Single by Donnie Iris

from the album King Cool
- B-side: "Agnes"
- Released: December 1981
- Recorded: 1981
- Genre: Rock
- Length: 3:35
- Label: MCA
- Songwriter(s): Mark Avsec; Donnie Iris; Marty Lee Hoenes; Albritton McClain; Kevin Valentine;
- Producer(s): Mark Avsec

Donnie Iris singles chronology
| "Sweet Merilee" (1981) | "Love Is Like a Rock" (1981) | "My Girl" (1982) |

= Love Is Like a Rock =

"Love Is Like a Rock" is a song by American rock musician Donnie Iris from his 1981 album King Cool. The song was released as the second single from his second album.

The song reached No. 37 on the U.S. Billboard Hot 100 chart and No. 9 on the U.S. Billboard Mainstream Rock Tracks chart. The song was also recorded by Slade on their 1987 album You Boyz Make Big Noize.

"Love Is Like a Rock" is often used by the Slippery Rock University of Pennsylvania band during football games. Iris attended SRU in the early 1960s.

==Composition==

In a September 2006 interview with Songfacts, Iris explained the song's origins:

That song was a jam. The group went into the studio and Marty Lee, our guitar player, came up with that riff. We just kind of built around that riff, put the instrumentals down, and that's all we had. We just had what we thought was a good track – guitar, bass, drums. Then Mark and I were in the studio and we listened to the song and wrote the lyrics around the track. That's basically what we do with most of the stuff we've been writing nowadays. We just go with a nice rhythm track of guitar, bass, drums, keyboard, whatever. Come up with what we think is a nice piece of music.
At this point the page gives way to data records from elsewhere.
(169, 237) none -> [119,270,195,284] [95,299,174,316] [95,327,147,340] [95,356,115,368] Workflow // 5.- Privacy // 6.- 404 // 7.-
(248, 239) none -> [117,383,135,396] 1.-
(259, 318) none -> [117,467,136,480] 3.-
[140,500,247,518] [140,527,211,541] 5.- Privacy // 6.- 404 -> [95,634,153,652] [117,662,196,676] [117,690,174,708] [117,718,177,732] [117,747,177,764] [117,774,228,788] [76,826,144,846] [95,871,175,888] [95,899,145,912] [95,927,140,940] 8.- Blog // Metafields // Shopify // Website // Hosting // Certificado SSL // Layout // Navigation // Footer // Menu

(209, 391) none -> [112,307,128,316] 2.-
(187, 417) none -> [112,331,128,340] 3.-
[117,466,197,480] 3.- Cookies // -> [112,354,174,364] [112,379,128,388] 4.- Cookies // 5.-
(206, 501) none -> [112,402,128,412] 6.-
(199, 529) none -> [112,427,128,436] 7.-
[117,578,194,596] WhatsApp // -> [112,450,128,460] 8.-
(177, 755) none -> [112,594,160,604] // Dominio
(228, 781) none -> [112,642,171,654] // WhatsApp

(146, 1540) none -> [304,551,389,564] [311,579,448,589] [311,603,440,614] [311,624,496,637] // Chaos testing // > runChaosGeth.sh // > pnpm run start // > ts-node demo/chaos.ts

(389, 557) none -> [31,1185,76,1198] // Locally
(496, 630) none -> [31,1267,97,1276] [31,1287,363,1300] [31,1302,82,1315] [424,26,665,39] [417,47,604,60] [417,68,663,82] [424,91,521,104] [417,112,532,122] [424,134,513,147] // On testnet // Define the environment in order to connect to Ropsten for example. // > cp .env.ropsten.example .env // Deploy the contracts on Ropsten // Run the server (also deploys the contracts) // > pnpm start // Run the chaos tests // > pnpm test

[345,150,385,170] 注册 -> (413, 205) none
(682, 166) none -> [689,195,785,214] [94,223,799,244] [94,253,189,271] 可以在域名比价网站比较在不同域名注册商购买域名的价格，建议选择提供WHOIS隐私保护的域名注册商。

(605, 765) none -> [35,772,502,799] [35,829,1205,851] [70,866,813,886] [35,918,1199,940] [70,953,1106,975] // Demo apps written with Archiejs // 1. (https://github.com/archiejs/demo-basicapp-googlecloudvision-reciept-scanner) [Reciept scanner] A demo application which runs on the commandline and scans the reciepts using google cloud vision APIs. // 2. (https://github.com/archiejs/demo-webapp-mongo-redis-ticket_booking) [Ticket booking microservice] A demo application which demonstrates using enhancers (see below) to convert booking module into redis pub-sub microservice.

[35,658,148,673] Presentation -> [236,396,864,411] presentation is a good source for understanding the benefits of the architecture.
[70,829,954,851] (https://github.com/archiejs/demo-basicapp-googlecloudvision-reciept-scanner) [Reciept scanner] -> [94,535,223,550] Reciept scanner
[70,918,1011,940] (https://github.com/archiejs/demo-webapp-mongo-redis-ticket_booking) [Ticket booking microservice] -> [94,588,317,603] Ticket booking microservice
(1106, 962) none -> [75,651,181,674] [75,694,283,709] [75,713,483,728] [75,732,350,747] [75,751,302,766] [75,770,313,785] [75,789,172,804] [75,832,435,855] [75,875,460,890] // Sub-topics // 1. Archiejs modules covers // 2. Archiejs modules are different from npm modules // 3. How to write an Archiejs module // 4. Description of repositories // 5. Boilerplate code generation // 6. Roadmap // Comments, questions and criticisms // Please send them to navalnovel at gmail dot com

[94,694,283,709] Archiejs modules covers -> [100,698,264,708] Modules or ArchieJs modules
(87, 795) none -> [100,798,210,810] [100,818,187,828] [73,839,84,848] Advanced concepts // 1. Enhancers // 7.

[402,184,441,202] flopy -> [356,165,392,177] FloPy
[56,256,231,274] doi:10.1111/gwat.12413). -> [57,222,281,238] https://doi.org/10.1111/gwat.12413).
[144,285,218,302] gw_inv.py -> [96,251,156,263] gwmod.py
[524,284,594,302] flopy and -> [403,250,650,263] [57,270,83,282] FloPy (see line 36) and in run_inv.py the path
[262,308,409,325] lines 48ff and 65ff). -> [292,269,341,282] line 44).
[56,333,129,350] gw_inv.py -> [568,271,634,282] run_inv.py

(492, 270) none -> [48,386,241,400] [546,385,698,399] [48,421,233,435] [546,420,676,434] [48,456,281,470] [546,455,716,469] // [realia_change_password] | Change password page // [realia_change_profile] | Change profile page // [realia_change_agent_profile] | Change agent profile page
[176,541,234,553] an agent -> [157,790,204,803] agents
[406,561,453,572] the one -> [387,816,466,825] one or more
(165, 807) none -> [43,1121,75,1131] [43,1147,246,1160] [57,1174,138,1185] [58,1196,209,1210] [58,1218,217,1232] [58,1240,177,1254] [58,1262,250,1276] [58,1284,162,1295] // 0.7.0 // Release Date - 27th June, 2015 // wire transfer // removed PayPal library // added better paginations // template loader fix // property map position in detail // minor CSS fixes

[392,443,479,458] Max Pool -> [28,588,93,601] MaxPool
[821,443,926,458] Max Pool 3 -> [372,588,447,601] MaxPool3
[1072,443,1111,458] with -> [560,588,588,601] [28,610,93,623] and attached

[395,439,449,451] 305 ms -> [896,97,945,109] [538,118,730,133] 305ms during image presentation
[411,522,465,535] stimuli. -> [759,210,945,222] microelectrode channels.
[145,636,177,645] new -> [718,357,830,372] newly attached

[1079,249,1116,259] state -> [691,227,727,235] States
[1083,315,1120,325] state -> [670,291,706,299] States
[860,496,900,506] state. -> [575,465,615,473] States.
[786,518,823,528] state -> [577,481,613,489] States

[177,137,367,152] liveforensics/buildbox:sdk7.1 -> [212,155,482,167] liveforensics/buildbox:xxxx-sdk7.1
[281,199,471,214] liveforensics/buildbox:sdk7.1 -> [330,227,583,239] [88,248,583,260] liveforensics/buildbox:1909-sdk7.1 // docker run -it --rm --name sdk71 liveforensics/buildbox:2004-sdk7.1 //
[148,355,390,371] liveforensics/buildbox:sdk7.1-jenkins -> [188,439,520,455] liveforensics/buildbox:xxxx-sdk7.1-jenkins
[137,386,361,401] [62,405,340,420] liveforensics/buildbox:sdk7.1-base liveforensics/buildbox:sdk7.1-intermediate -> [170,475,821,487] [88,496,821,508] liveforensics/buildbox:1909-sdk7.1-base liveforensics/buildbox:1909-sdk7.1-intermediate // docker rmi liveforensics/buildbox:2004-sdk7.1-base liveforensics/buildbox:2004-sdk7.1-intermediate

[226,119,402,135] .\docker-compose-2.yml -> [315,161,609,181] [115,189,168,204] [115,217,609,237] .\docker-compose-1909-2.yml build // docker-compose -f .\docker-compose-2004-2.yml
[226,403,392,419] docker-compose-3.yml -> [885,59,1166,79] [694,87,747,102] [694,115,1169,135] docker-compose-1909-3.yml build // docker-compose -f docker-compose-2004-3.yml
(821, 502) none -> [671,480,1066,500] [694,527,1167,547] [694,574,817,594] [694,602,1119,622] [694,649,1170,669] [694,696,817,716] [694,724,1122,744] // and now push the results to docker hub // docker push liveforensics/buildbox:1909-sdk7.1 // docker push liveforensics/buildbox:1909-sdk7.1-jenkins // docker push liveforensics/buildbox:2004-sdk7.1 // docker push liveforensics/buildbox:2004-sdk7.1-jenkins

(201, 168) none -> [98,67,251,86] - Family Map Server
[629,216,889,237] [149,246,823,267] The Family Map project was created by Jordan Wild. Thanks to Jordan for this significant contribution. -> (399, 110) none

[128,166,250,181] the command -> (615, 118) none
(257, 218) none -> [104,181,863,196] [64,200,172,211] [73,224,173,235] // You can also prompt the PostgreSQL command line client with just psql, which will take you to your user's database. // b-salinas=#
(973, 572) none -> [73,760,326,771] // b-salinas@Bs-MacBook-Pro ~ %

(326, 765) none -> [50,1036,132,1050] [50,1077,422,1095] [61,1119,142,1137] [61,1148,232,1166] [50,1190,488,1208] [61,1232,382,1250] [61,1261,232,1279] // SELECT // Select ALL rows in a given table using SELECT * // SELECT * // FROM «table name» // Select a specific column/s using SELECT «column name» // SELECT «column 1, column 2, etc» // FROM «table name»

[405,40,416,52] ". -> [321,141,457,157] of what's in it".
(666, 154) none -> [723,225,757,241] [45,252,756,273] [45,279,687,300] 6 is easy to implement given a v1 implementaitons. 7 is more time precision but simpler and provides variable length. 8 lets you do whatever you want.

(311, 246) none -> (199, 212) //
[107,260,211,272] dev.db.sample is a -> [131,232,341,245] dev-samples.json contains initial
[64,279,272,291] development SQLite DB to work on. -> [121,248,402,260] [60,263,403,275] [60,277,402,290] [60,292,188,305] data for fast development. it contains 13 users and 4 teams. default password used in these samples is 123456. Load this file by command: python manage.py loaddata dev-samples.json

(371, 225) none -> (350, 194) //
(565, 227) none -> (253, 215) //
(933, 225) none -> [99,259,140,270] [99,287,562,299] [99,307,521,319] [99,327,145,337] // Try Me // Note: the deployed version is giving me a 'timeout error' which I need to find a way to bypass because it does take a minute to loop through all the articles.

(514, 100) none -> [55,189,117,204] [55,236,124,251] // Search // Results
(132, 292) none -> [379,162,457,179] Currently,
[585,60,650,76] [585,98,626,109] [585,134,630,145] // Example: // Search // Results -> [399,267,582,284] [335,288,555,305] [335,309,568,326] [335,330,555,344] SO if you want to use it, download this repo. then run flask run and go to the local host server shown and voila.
Then, Mark will take the tune home and write a lyric for it. Together, we'll work on the harmonies and background vocals and the melodies and things like that. But for "Love is Like a Rock," he and I sat in the studio listening to that rhythm track. I think it was Mark's idea to come up with "love is like a rock," and then, together, we just wrote lines that rhymed.

==Critical reception==
Upon its release, Cash Box considered "Love Is Like a Rock" to be a "pop/rock anthem" whose "accent is on harmony and melody". The reviewer also noted that the "vocal chant may remind one of Queen's 'We Will Rock You'". Record World noted, "Blistering guitars, raucous chorus cheers and a stark beat support Iris on this rocker, straight from the barroom to AOR-pop radio."

==Charts==

===Weekly charts===

| Chart (1981–82) | Peak position |
|---|---|
| Canada RPM Top Singles | 43 |
| U.S. Cash Box Top 100 | 36 |
| U.S. Billboard Hot 100 | 37 |
| U.S. Billboard Top Rock Tracks | 9 |

===Year-end charts===

| Chart (1982) | Rank |
|---|---|
| U.S. (Joel Whitburn's Pop Annual) | 206 |

==Slade version==
English rock band Slade recorded a version of the song for their fourteenth studio album You Boyz Make Big Noize, released in 1987. The band's bassist Jim Lea had heard the song and thought the song suited Slade and their style. He also felt it would fit with the commercial rock sound of the time. The song was recorded at Wessex Studios and was one of two tracks from the album to be produced by Roy Thomas Baker. In a 1987 fan club interview, guitarist Dave Hill said of the song: "This track is a cover of an American song which Jim thought sounded a bit like us in its original format. Jim suggested that it would fit in nicely to the current mould of Bon Jovi/Europe. Roy also liked the song, so we got him to produce it. It's got an up-tempo American feel to it."

===Critical reception===
In a review of You Boyz Make Big Noize, an American review from Guitar magazine highlighted "Love Is Like a Rock" as one of three of the album's 'hot spots' and stated "No one will ever mistake this for compositional brilliance, but Slade's consistent ability to suck you into their friendly carousing is impressive. It starts with the muscular riff of "Love Is Like a Rock" and never lets up through raspy Holder chorus after chorus." Doug Stone of AllMusic said in a retrospective review of the album: "The raging opener "Love Is Like a Rock," didn't fare any better commercially for the boyz than the tune did for awesome originators Donnie Iris and the Cruisers; this class cut remains an ace way to kick off the album because "Love" is, like, so Slade in the first place." Stone also highlighted the song as an album standout by labeling it an AMG Pick Track. In the album's 2007 Salvo remaster liner notes, writer Chris Ingham said: ""Love Is Like a Rock" is a telling observation about Slade's ongoing quest to style themselves to the times. One of several more obvious candidates for a single than the tracks that were actually chosen, it nevertheless kicks off the record in great rambunctious style."